Aims: Despite the excess mortality and morbidity associated with acute poisoning by substances of abuse, follow-up is frequently not organised. We assessed morbidity, including repeated poisoning, and follow-up after acute poisoning by substances of abuse through charting contacts with health services. We also charted short-term mortality.
Methods: Patients 12 years and older treated for acute poisoning by substances of abuse at a primary care emergency outpatient clinic in Oslo, Norway, were included consecutively from October 2011 through September 2012. We retrieved information from national registers on fatalities, hospital admissions, and contacts at outpatient specialist health services and with general practitioners (GPs), during the 90 days following a poisoning episode.
Results: We included 1731 patients treated for 2343 poisoning episodes. During the 90 days following the poisoning, 31% of the patients were treated at somatic hospitals, 9% admitted to psychiatric hospitals, 37% in treatment at outpatient psychiatric/addiction specialist health services, 55% saw their GP, while 34% had no follow-up. The short-term mortality rate was 2.0%, eight times higher than expected. Increasing age, suicidal intention, opioid poisoning, and severe mental illness were associated with increased risk of death.

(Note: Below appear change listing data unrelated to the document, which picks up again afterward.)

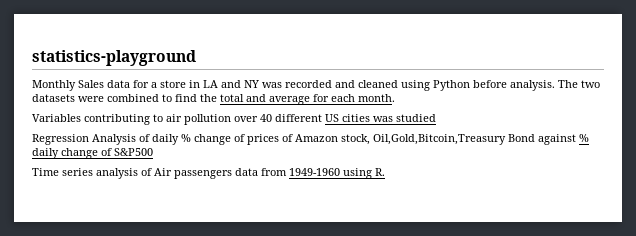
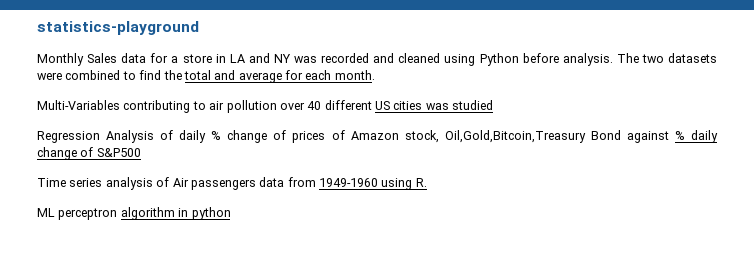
[32,114,81,122] Variables -> [37,100,120,110] Multi-Variables
(385, 172) none -> [37,207,231,220] // ML perceptron algorithm in python

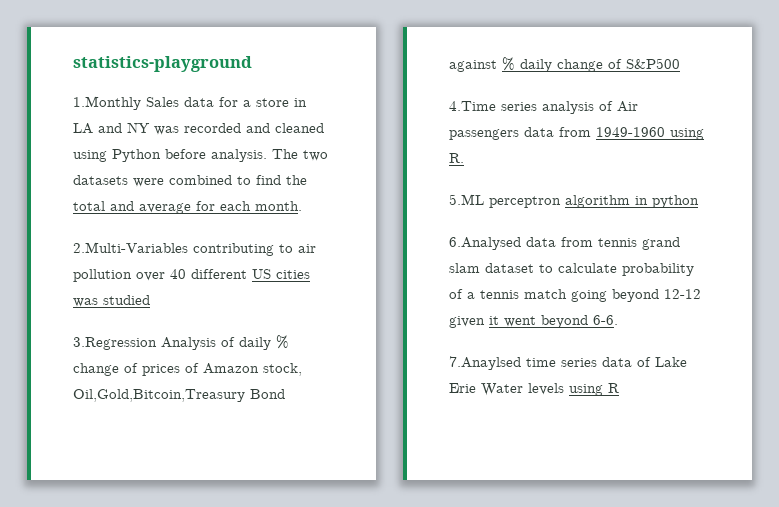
[37,53,84,66] Monthly -> [73,96,141,110] 1.Monthly
[37,100,120,110] Multi-Variables -> [73,242,188,253] 2.Multi-Variables
[37,131,100,143] Regression -> [73,337,157,350] 3.Regression
[37,178,66,187] Time -> [449,101,496,111] 4.Time
[37,208,55,217] ML -> [449,194,484,205] 5.ML
(231, 213) none -> [449,237,680,250] [449,263,694,276] [449,289,701,302] [449,315,618,328] [449,356,687,370] [449,383,619,396] // 6.Analysed data from tennis grand slam dataset to calculate probability of a tennis match going beyond 12-12 given it went beyond 6-6. // 7.Anaylsed time series data of Lake Erie Water levels using R

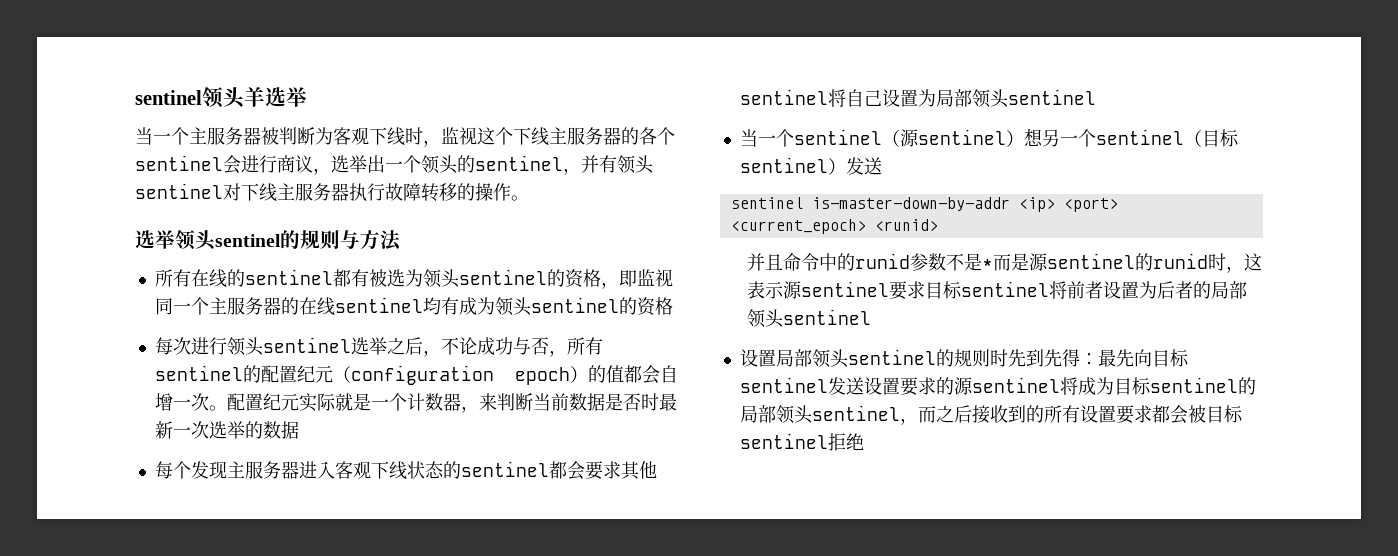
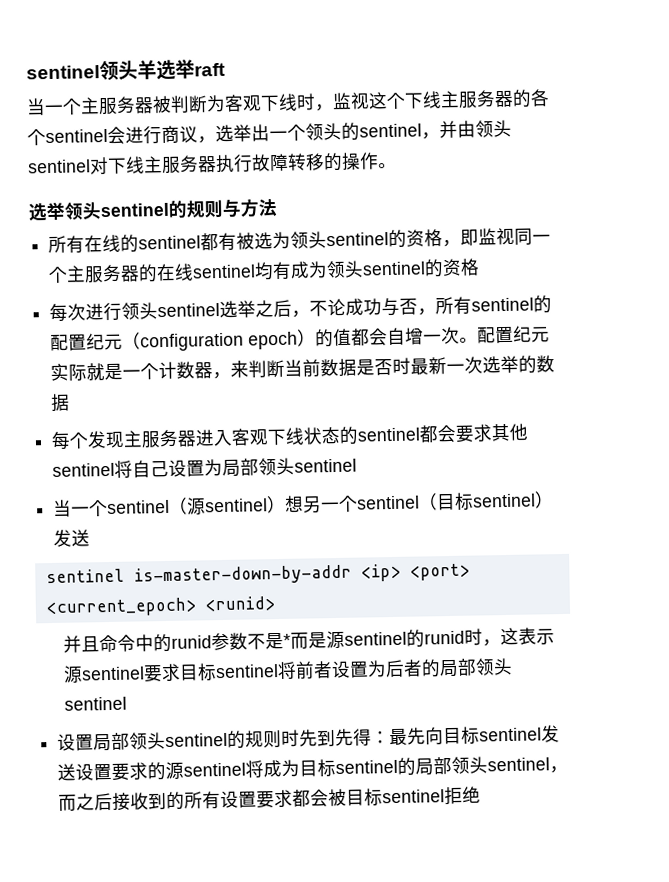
(307, 97) none -> [194,62,226,77] raft
[599,155,617,173] 有 -> [457,120,476,138] 由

Increasing age, male gender, opioid poisoning, and severe mental illness were associated with repeated poisoning. Patients with increased risk of repeated poisoning were more likely to be in follow-up at outpatient specialist psychiatric/addiction services and in contact with their GP.
Conclusions: Follow-up measures seem targeted to those most in need, though one out of three had none. The mortality rate calls for concern.